Зина спросила доверчиво:

— Значит, нос у меня по–старому останется?

— Вполне, — заверил медик.

Лежа на раскладушке в медпункте с забинтованным лицом, уже успокоившись, Зина доверительно говорила:

— Знаешь, Капа, есть я очень хочу. Когда от переживаний стала тощая, аппетит прибавился. Сейчас я бы всю жизнь могла питаться одной любительской колбасой и ситро.

— Ну о чем? О чем ты говоришь? — возмутилась Подгорная.

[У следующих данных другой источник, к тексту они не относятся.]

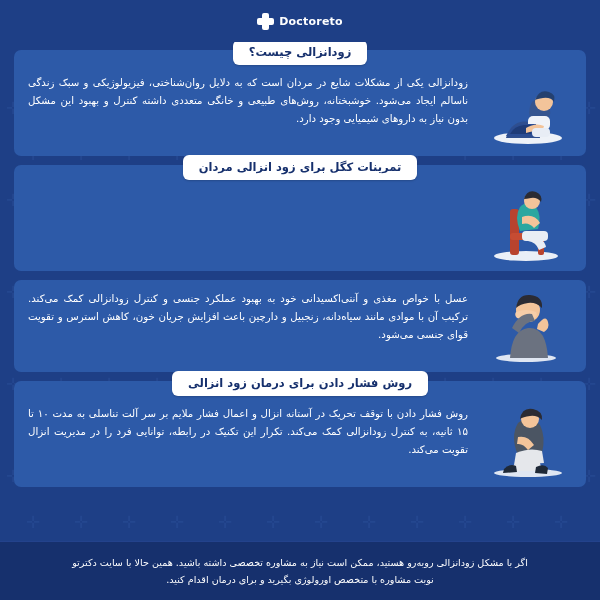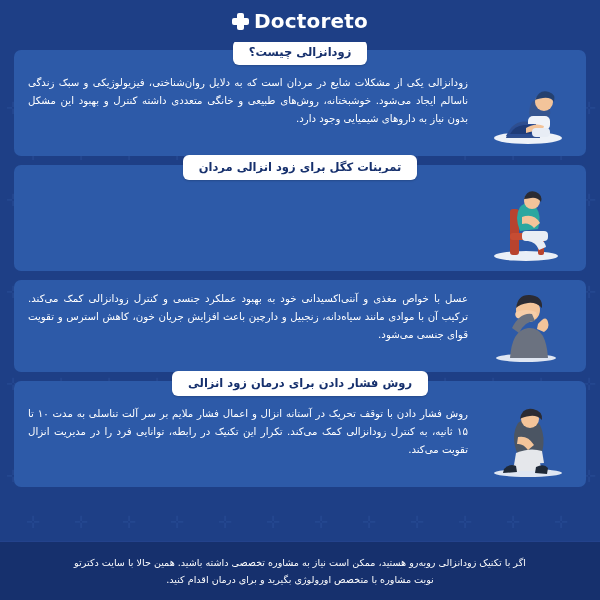--- a/index.html
+++ b/index.html
@@ -52,21 +52,21 @@
     position:absolute;left:5px;top:0;width:7px;height:17px;
     background:#ffffff;border-radius:2px;
   }
   .logo-mark:after{
     content:"";
     position:absolute;left:0;top:5px;width:17px;height:7px;
     background:#ffffff;border-radius:2px;
   }
   .logo-text{
     color:#ffffff;
-    font-size:20px;
+    font-size:11px;
     font-weight:700;
     letter-spacing:.2px;
     font-family:"DejaVu Sans", sans-serif;
   }
   
   .content{
     position:relative;
     z-index:2;
     padding:8px 14px 0 14px;
   }
@@ -407,16 +407,16 @@
             </svg>
           </div>
           <div class="body-text">روش فشار دادن با توقف تحریک در آستانه انزال و اعمال فشار ملایم بر سر آلت تناسلی به مدت ۱۰ تا ۱۵ ثانیه، به کنترل زودانزالی کمک می‌کند. تکرار این تکنیک در رابطه، توانایی فرد را در مدیریت انزال تقویت می‌کند.</div>
         </div>
       </div>
     </div>
 
   </div>
 
   <div class="footer">
-    <div class="footer-text">اگر با تکنیک زودانزالی روبه‌رو هستید، ممکن است نیاز به مشاوره تخصصی داشته باشید. همین حالا با سایت دکترتو نوبت مشاوره با متخصص اورولوژی بگیرید و برای درمان اقدام کنید.</div>
+    <div class="footer-text">اگر با مشکل زودانزالی روبه‌رو هستید، ممکن است نیاز به مشاوره تخصصی داشته باشید. همین حالا با سایت دکترتو نوبت مشاوره با متخصص اورولوژی بگیرید و برای درمان اقدام کنید.</div>
   </div>
 
 </div>
 
 </body></html>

Глаза Зины стали испуганными, она простонала в отчаянии:

— Ну, Капочка, только не расстраивайся. Могу же я одна на всех быть глупая!

Подгорная обстоятельно расспросила врача о здоровье Зины. Узнав, что той ничто не угрожает, на всякий случай предупредила:

— Товарищ Пеночкина совершила подвиг, она спасала человека в обсадной трубе.

— Скажите! — удивился врач. — А на вид пичужка!

Когда Подгорная уходила, Зина сказала жалобно:

— Я ведь, Капочка, никаких мучений не люблю: ни физических, ни нравственных. А почему–то мне всегда достается. — Спросила испуганно: — Ты не знаешь, меня резать не будет доктор? Или, может, у меня мозг сотрясенный? Знаешь, как сильно за ноги тащили!

— Спи, — сказала Капа, — спи. Завтра тебя уже домой отпустят.

Пеночкина притянула подругу к себе за шею и попросила тихонько:

— Я бы очень хотела, чтобы Витя меня навестил, чтобы он увидел, как я здесь лежу пострадавшая, забинтованная. Он ведь меня всегда чернил, а я его всегда белила. — И тем же шепотом: — Или, может, Вася Марченко навестит? Он тоже хороший.